Wynn Resorts Confirms Cyberattack Impacting 21,000 Employees
AI-generated from multiple sources. Verify before acting on this reporting.
LAS VEGAS — Wynn Resorts announced Monday that a cyberattack attributed to the ShinyHunters group has compromised data belonging to approximately 21,000 employees across its United States operations. The Las Vegas-based hospitality company disclosed the breach in a regulatory filing, marking a significant escalation in the ongoing cybersecurity incident that has targeted the gaming and resort sector.
The attack, which was detected earlier this week, involved unauthorized access to internal systems containing sensitive personnel information. Wynn Resorts stated that the compromised data includes names, Social Security numbers, and dates of birth for affected staff members. The company confirmed that no financial account information or guest data was accessed during the intrusion.
ShinyHunters, a cybercriminal group known for targeting corporate networks and leaking proprietary information, has claimed responsibility for the breach. The group typically operates by exploiting vulnerabilities in corporate email systems and internal networks to extract data. Wynn Resorts has engaged third-party cybersecurity firms to investigate the scope of the incident and secure its systems.
The company has notified affected employees and is offering credit monitoring services to mitigate potential identity theft risks. Wynn Resorts also reported that the incident has not disrupted its daily operations, and all resorts and casinos remain open for business. The company emphasized its commitment to protecting employee information and is cooperating with federal authorities on the investigation.
This breach represents one of the largest employee data compromises in the hospitality industry this year. Wynn Resorts operates several high-profile properties, including Wynn Las Vegas, Encore Boston Harbor, and Wynn Macau. The company has faced scrutiny over cybersecurity practices in recent years, though this incident marks the first time it has publicly acknowledged a breach of this scale.
Federal law enforcement agencies, including the FBI, are assisting in the investigation. Wynn Resorts has not disclosed the method used by ShinyHunters to gain initial access to its network, nor has it specified the duration of the unauthorized access.

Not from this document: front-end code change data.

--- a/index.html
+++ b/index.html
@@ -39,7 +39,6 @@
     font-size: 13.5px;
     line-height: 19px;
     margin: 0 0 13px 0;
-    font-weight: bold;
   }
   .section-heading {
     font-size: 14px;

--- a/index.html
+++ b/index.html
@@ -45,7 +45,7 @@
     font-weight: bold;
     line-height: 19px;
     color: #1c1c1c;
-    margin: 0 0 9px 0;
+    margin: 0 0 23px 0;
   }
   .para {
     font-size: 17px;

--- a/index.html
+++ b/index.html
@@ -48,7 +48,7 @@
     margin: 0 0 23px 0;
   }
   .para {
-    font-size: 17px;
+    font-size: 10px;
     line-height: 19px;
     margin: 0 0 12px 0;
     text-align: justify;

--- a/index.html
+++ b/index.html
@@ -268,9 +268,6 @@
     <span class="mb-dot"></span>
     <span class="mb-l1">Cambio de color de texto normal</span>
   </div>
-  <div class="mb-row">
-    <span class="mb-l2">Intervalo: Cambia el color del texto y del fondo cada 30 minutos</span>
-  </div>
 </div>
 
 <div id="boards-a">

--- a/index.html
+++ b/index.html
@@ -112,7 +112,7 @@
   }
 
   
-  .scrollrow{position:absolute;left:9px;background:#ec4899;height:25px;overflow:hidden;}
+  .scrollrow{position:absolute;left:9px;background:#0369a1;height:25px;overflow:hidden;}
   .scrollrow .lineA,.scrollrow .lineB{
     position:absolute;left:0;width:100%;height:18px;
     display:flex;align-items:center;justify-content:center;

The company stated it is continuing to monitor its systems for any further anomalies.
Questions remain regarding the full extent of the data exfiltration and whether additional employee records were compromised beyond the initial 21,000. Wynn Resorts has not indicated whether the breach will result in regulatory penalties or civil litigation. The company plans to provide further updates as the investigation progresses.